The test being used is the Shapiro Wilk Test. For more information of verifying normality [click here](https://towardsdatascience.com/6-ways-to-test-for-a-normal-distribution-which-one-to-use-9dcf47d8fa93).

In [72]:
regular_temp_p_value, hot_p_value, regular_humidity_p_value, humid_p_value = (
    round(stats.shapiro(regular_temp_exertion_scores).pvalue, 4),
    round(stats.shapiro(hot_exertion_scores).pvalue, 4),
    round(stats.shapiro(regular_humidity_exertion_scores).pvalue, 4),
    round(stats.shapiro(humid_exertion_scores).pvalue, 4),
)

def display_normality_test(p_value, sample_name):
  print(
    "P-Value =",
    p_value,
    (
        f"< 0.05 therefore assume the {sample_name} sample distribution is normal."
        if p_value >= 0.05
        else f">= 0.05 therefore the {sample_name} sample distribution is not normal."
    ),
  )

display_normality_test(regular_temp_p_value, "Regular Temp Exertion Score")
display_normality_test(hot_p_value, "Hot Temp Exertion Score")
display_normality_test(regular_humidity_p_value, "Regular Humidity Exertion Score")
display_normality_test(humid_p_value, "Humid Humidity Exertion Score")
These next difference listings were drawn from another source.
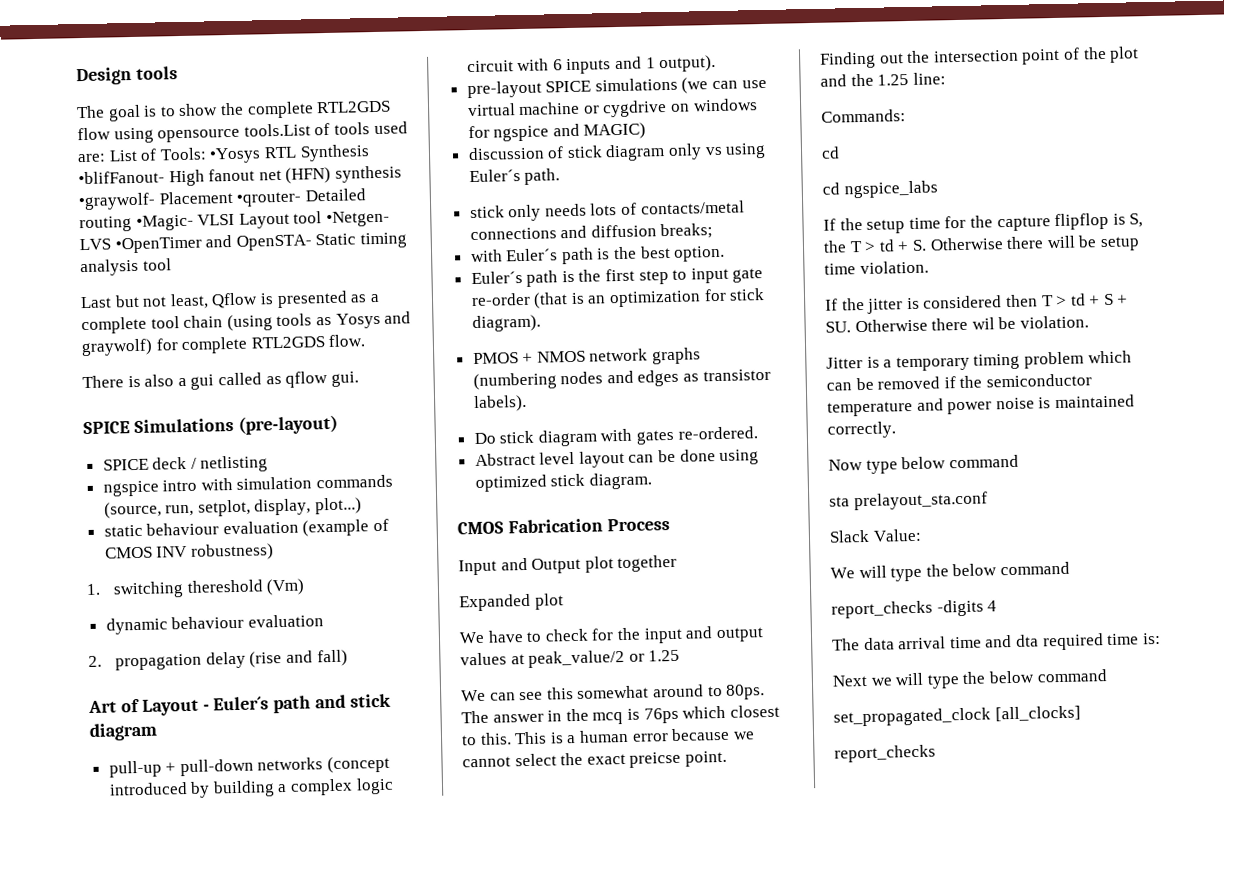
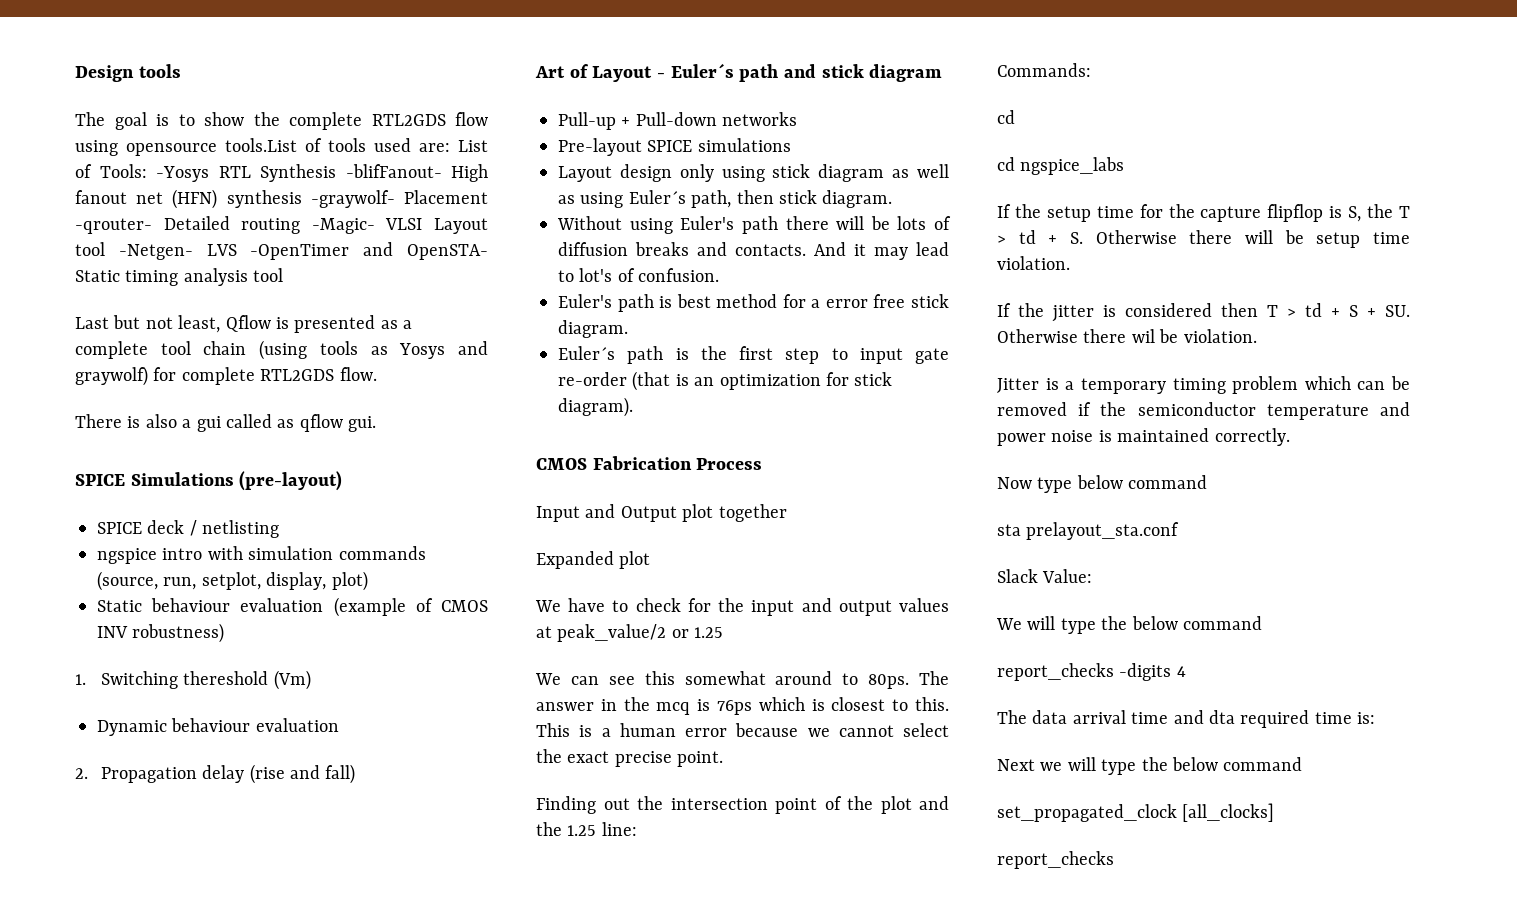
- The goal is to show the complete RTL2GDS flow using opensource tools.List of tools used are: List of Tools: •Yosys RTL Synthesis •blifFanout- High fanout net (HFN) synthesis •graywolf- Placement •qrouter- Detailed routing •Magic- VLSI Layout tool •Netgen- LVS •OpenTimer and OpenSTA- Static timing analysis tool
+ The goal is to show the complete RTL2GDS flow using opensource tools.List of tools used are: List of Tools: -Yosys RTL Synthesis -blifFanout- High fanout net (HFN) synthesis -graywolf- Placement -qrouter- Detailed routing -Magic- VLSI Layout tool -Netgen- LVS -OpenTimer and OpenSTA- Static timing analysis tool
- ngspice intro with simulation commands (source, run, setplot, display, plot...)
- static behaviour evaluation (example of CMOS INV robustness)
+ ngspice intro with simulation commands (source, run, setplot, display, plot)
+ Static behaviour evaluation (example of CMOS INV robustness)
- 1. switching thereshold (Vm)
+ 1. Switching thereshold (Vm)
- dynamic behaviour evaluation
+ Dynamic behaviour evaluation
- 2. propagation delay (rise and fall)
+ 2. Propagation delay (rise and fall)
- pull-up + pull-down networks (concept introduced by building a complex logic circuit with 6 inputs and 1 output).
- pre-layout SPICE simulations (we can use virtual machine or cygdrive on windows for ngspice and MAGIC)
- discussion of stick diagram only vs using Euler´s path.
- stick only needs lots of contacts/metal connections and diffusion breaks;
- with Euler´s path is the best option.
+ Pull-up + Pull-down networks
+ Pre-layout SPICE simulations
+ Layout design only using stick diagram as well as using Euler´s path, then stick diagram.
+ Without using Euler's path there will be lots of diffusion breaks and contacts. And it may lead to lot's of confusion.
+ Euler's path is best method for a error free stick diagram.
- PMOS + NMOS network graphs (numbering nodes and edges as transistor labels).
- Do stick diagram with gates re-ordered.
- Abstract level layout can be done using optimized stick diagram.
- The answer in the mcq is 76ps which closest to this.
+ The answer in the mcq is 76ps which is closest to this.
- This is a human error because we cannot select the exact preicse point.
+ This is a human error because we cannot select the exact precise point.

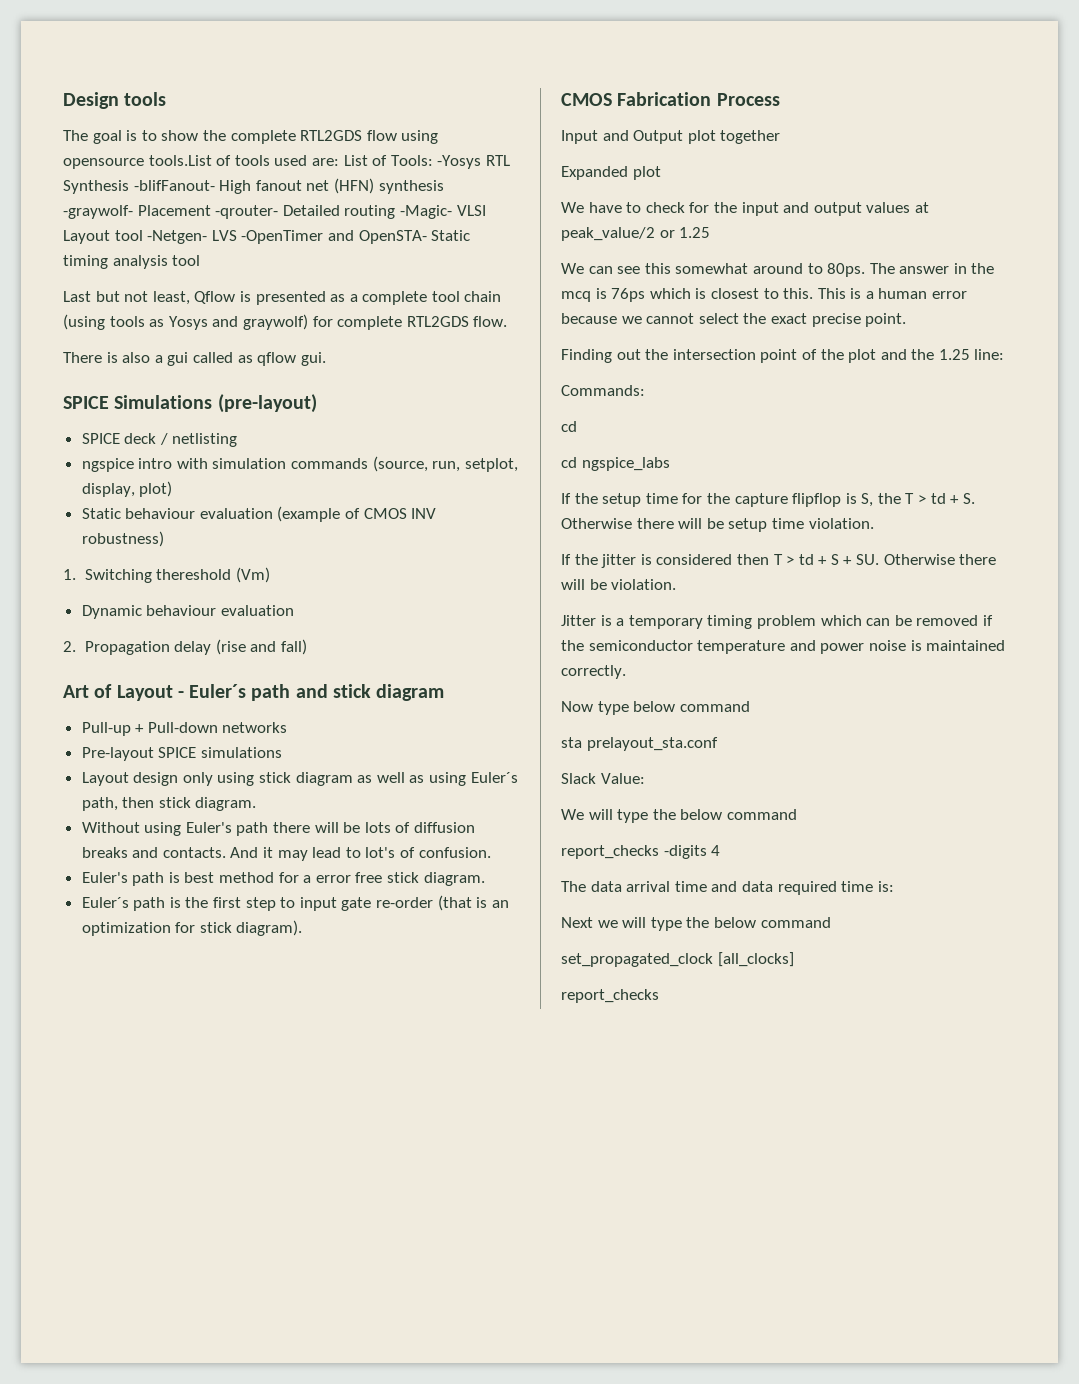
- If the jitter is considered then T > td + S + SU. Otherwise there wil be violation.
+ If the jitter is considered then T > td + S + SU. Otherwise there will be violation.
- The data arrival time and dta required time is:
+ The data arrival time and data required time is:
P-Value = 0.1306 < 0.05 therefore assume the Regular Temp Exertion Score sample distribution is normal.
P-Value = 0.4763 < 0.05 therefore assume the Hot Temp Exertion Score sample distribution is normal.
P-Value = 0.1492 < 0.05 therefore assume the Regular Humidity Exertion Score sample distribution is normal.
P-Value = 0.2161 < 0.05 therefore assume the Humid Humidity Exertion Score sample distribution is normal.


# Temperature Experiment

1. Null Hypothesis ($H_0$): mean exertion score on hot days is greater than the mean exertion score on regular days: $\overline{\textnormal{exertion score}_{regular}} \leq \overline{\textnormal{exertion score}_{hot}}$
2. Alternative Hypothesis ($H_A$): $\overline{\textnormal{exertion score}_{regular}} \gt \overline{\textnormal{exertion score}_{hot}}$

In [73]:
t_statistic, p_value, _ = statsmodels.stats.weightstats.ttest_ind(
    regular_temp_exertion_scores,
    hot_exertion_scores,
    alternative="larger",
    usevar="unequal",
)
print(f"Temperature Test Statistic: {round(t_statistic, 4)}")
print(f"Temperature P-Value: {round(p_value, 4)}\n")
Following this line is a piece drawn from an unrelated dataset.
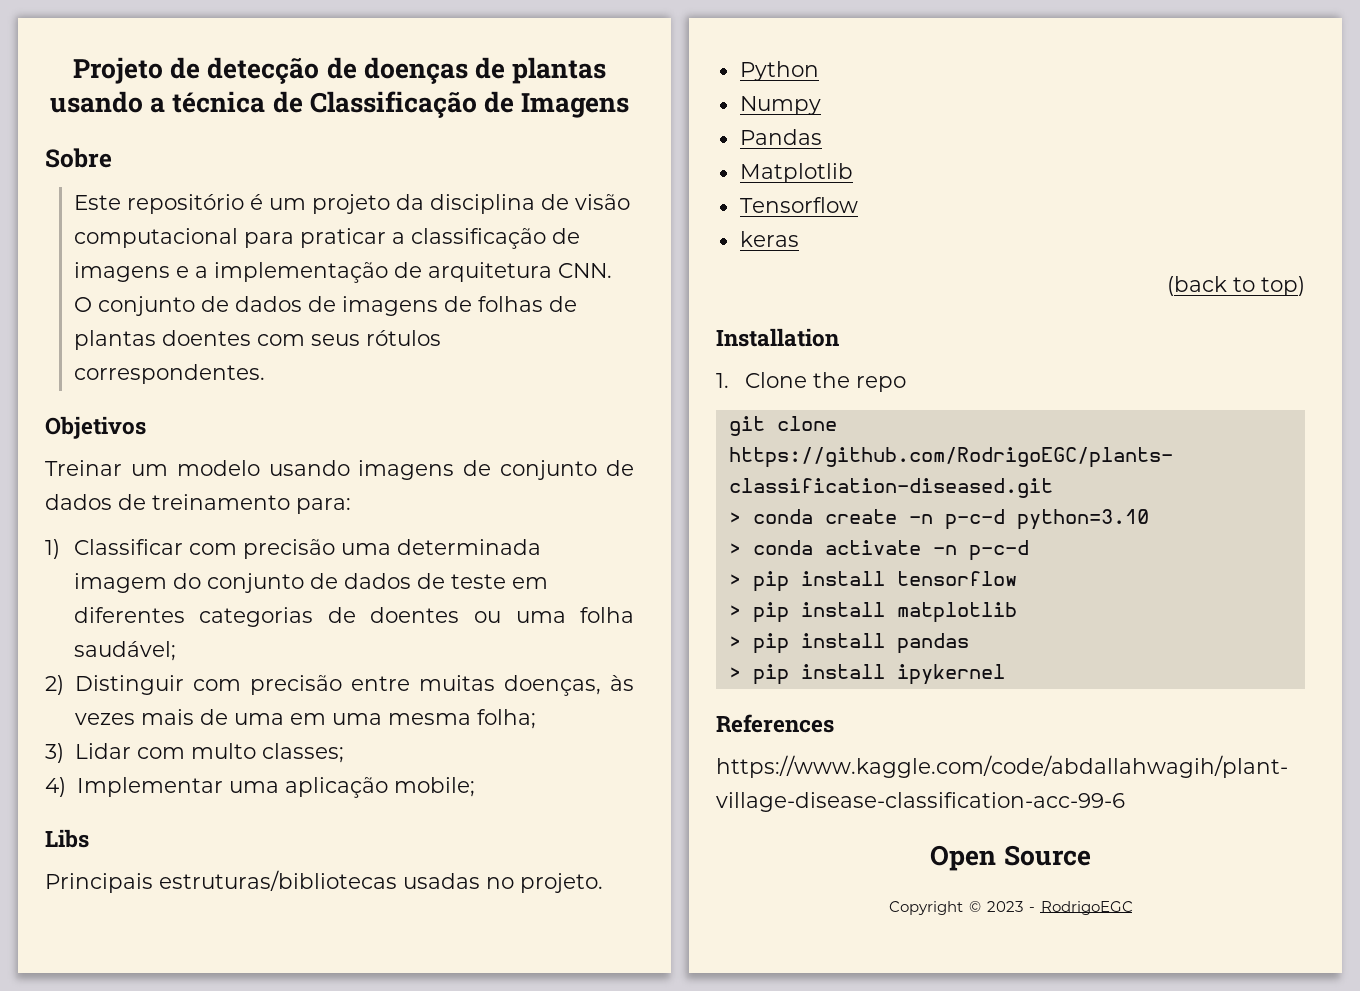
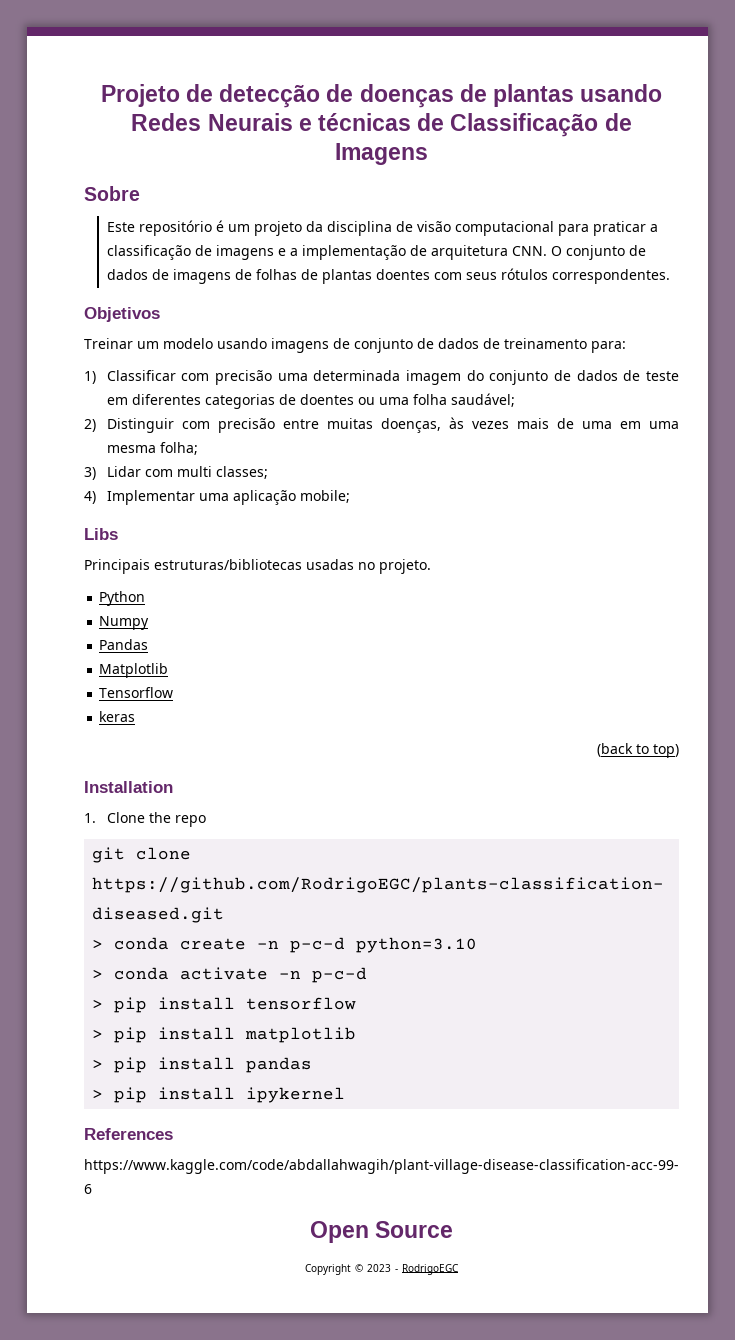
- Projeto de detecção de doenças de plantas usando a técnica de Classificação de Imagens
+ Projeto de detecção de doenças de plantas usando Redes Neurais e técnicas de Classificação de Imagens
- 3) Lidar com multo classes;
+ 3) Lidar com multi classes;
Temperature Test Statistic: -3.0466
Temperature P-Value: 0.998



## Temperature Experiment Result

The P-Value = 0.9980 > 0.5, therefore we cannot reject the Null Hypothesis. Meaning that we do not significant evidence that the mean exertion score of workouts on regular days is greater than the mean of exertion score of workouts on hot days.

# Humidity Experiment

1. Null Hypothesis ($H_0$): mean exertion score on humid days is greater than the mean exertion score on regular days $\overline{\textnormal{exertion score}_{regular}} \leq \overline{\textnormal{exertion score}_{humid}}$
2. Alternative Hypothesis ($H_A$): $\overline{\textnormal{exertion score}_{regular}} \gt \overline{\textnormal{exertion score}_{humid}}$

In [74]:
print("Temperature Z-Test (regular humidity exertion < humid exertion)")
t_statistic, p_value = statsmodels.stats.weightstats.ztest(
    regular_humidity_exertion_scores,
    humid_exertion_scores,
    alternative="larger",
    usevar="unequal",
)
print(f"Temperature Test Statistic: {round(t_statistic, 4)}")
print(f"Temperature P-Value: {round(p_value, 4)}\n")

Temperature Z-Test (regular humidity exertion < humid exertion)
Temperature Test Statistic: -1.297
Temperature P-Value: 0.9027



## Humidity Experiment Result

The P-Value = 0.9027 > 0.5, therefore we cannot reject the Null Hypothesis. Meaning that we do not significant evidence that the mean exertion score of workouts on regular days is greater than the mean of exertion score of workouts on humid days.